Сейчас — река. Рассвет. Мельница, которую надо починить. Крыша восточного крыла. Дорога в Малые Ясени.
Она встала, отряхнула юбку. Посмотрела на воду последний раз.
— Завтра, — сказала она реке. — И послезавтра тоже.
Река никак не отреагировала, что было правильно.
Через три дня привезли Тоше.
Отец приехал сам — как обещал, с конюхом и с корзиной от матери, в которой был яблочный пирог, завёрнутый в полотно, и несколько банок с вареньем, и записка маминым почерком: как ты, дочка, хватает ли тебе тёплых вещей.
Элара читала записку и чувствовала, как что-то сжимается в горле — не больно, просто тесно. Мать беспокоилась про тёплые вещи. Это было так по-матерински, так узнаваемо, что она засмеялась — тихо, сама себе — и написала обратно немедленно: всё хорошо, тёплых вещей достаточно, мельницу чиним.

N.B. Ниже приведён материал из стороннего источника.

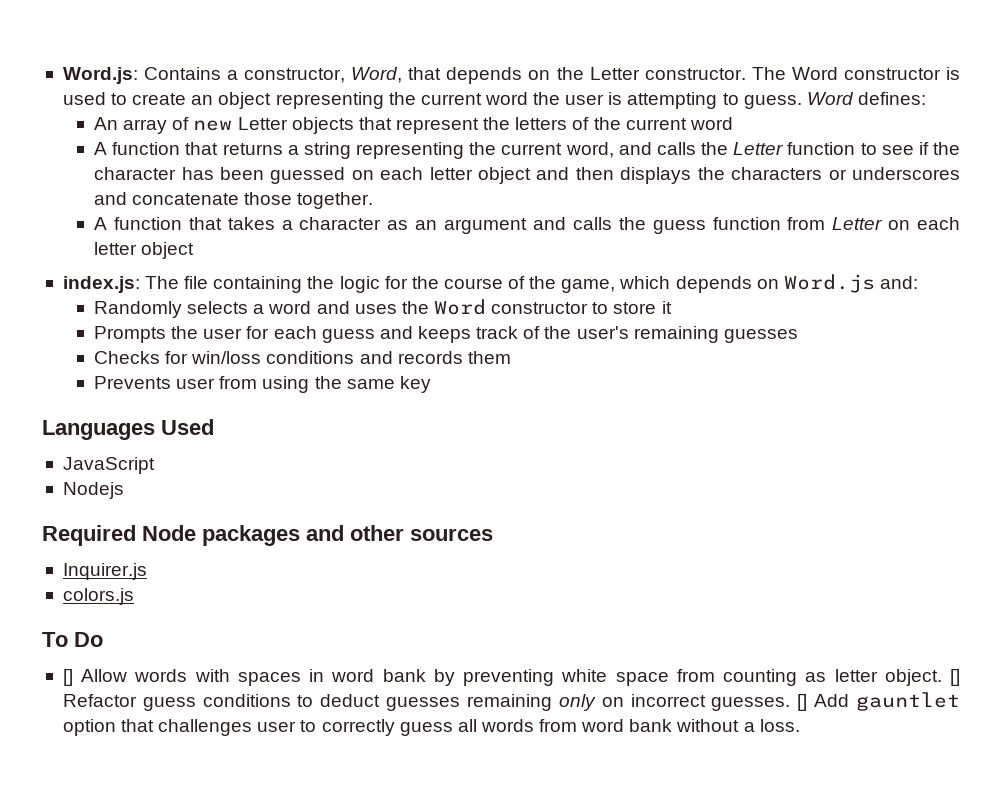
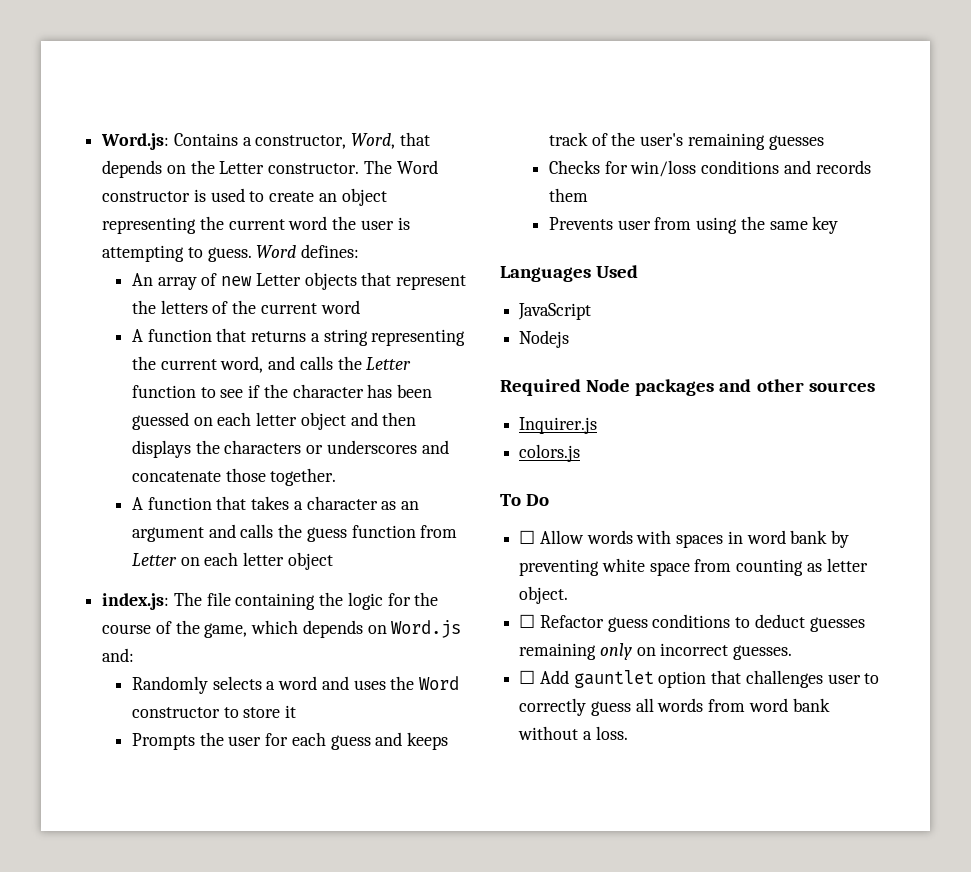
[62,669,73,686] [] -> [519,530,536,544] ☐
[950,669,961,686] [] -> [519,614,536,628] // ☐
[797,694,808,711] [] -> [519,670,536,684] // ☐

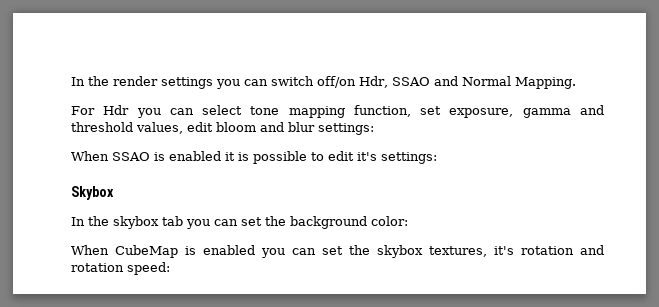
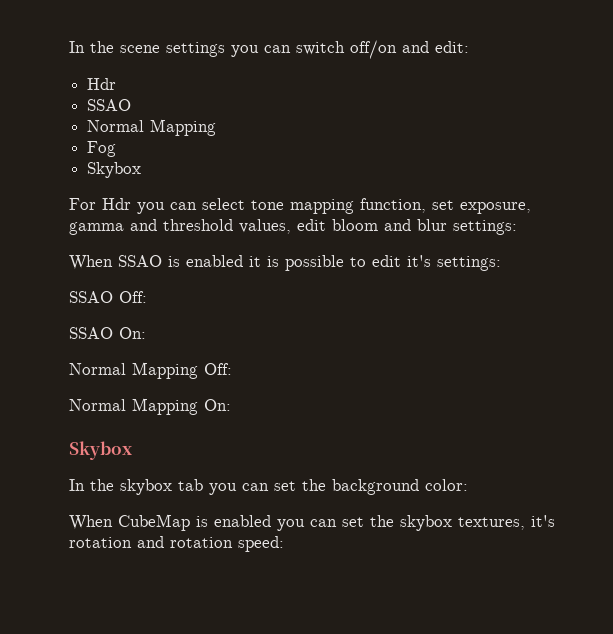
[71,76,158,86] In the render -> [69,41,160,53] In the scene
[359,76,576,89] Hdr, SSAO and Normal Mapping. -> [402,41,469,53] [87,78,117,90] [87,99,132,111] [87,119,217,136] [87,141,117,157] [87,162,142,178] and edit: // Hdr // SSAO // Normal Mapping // Fog // Skybox
(437, 158) none -> [69,291,147,303] [69,327,146,339] [69,362,232,379] [69,398,231,415] // SSAO Off: // SSAO On: // Normal Mapping Off: // Normal Mapping On:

Тоше вышел из транспортной конюшни и сразу нашёл её взглядом — как всегда, как будто у него был отдельный орган чувств, настроенный на неё. Потянулся мордой, ткнул в плечо — требовательно.
— Привет, — сказала она и уткнулась носом в его шею.
Он пах как всегда. Это было лучшее, что случилось за эту неделю.
Отец стоял рядом и смотрел — с той тёплой неловкостью, которая у него появлялась, когда он не знал, что говорить, но хотел что-нибудь сказать.
— Как ты? — спросил он.
— Хорошо, — сказала Элара. — Мельницу чиним. Крышу буду чинить. Дорогу надо до зимы подсыпать.
Отец смотрел на неё.
— Элара, — сказал он. — Я спрашиваю не про мельницу.